Jackie Robinson was a great baseball player. Jackie Robinson was the first student ever to letter in four different sports at UCLA. He was a Professional Football player for the Honolulu Bears in 1941. He served his country in World War II. He was an upstanding citizen of the United States of America. Jackie Robinson was also a negro in a segregated America.
In all the accomplishments Jackie Robinson achieved on the baseball field, and subsequently off of it, let’s not forget that he did not put himself there on his own. He did not decide one day, “I’m going to break the color barrier in Professional Baseball” and set off to do that. His background and accomplishments on and off the sports fields made him an ideal choice, but others had to put him on the diamond. It had to be a team effort, and Jackie was one member of that team.

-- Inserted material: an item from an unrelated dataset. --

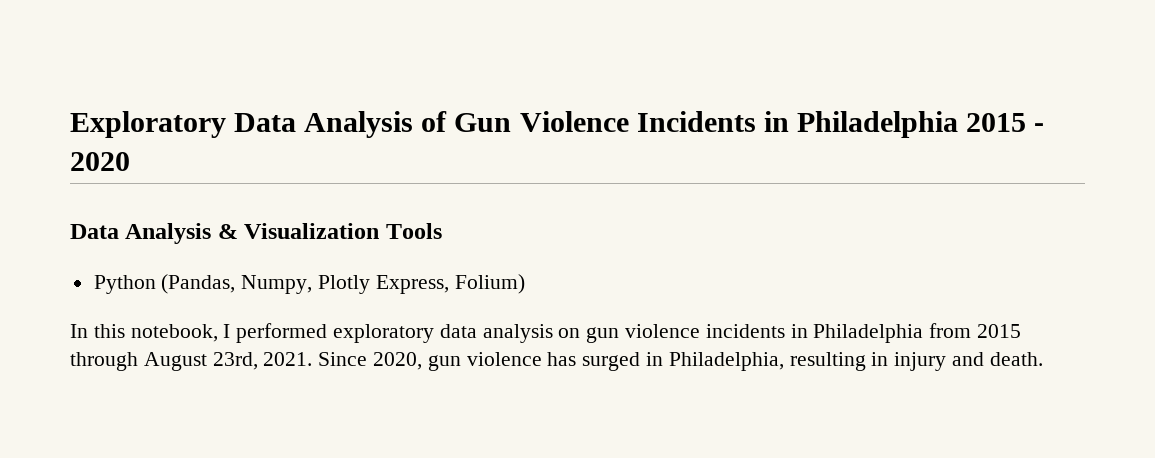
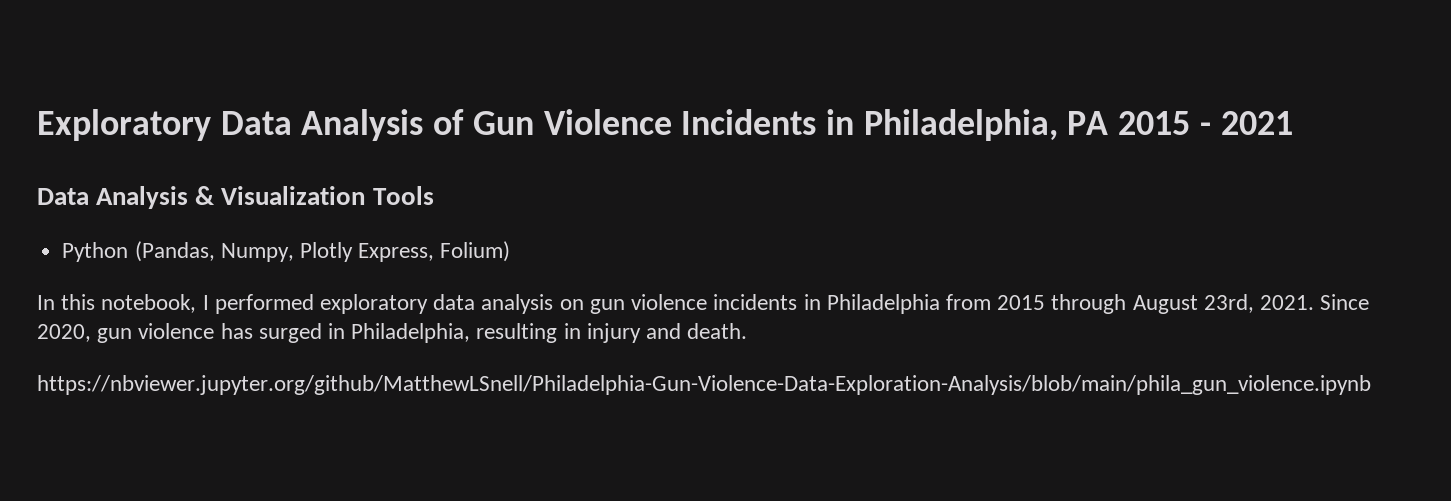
[796,111,958,138] Philadelphia -> [863,109,1109,141] Philadelphia, PA
[70,152,130,171] 2020 -> [1220,111,1293,135] 2021
(1043, 359) none -> [37,375,1371,395] // https://nbviewer.jupyter.org/github/MatthewLSnell/Philadelphia-Gun-Violence-Data-Exploration-Analysis/blob/main/phila_gun_violence.ipynb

In all of the coverage during Jackie Robinson Day (April 15, 2007) I did not see nary a mention of people like Branch Rickey, Leo Durocher, and Sam Maltin. Branch Rickey spent years planning and bringing to fruition his desire to integrate Professional Baseball. Leo Durocher, during the first years of Jackie’s MLB career, kept very tight reigns in the clubhouse, squashing petition drives by players to remove Jackie from the lineup and other more serious threats. Sam Maltin and his wife became the best of friends to the Robinson family in Montreal where Jackie first entered the Major Leagues in 1946. Sam, a sportswriter, championed the cause of an integrated MLB with pen and ink and championed his friend, Jackie, even more.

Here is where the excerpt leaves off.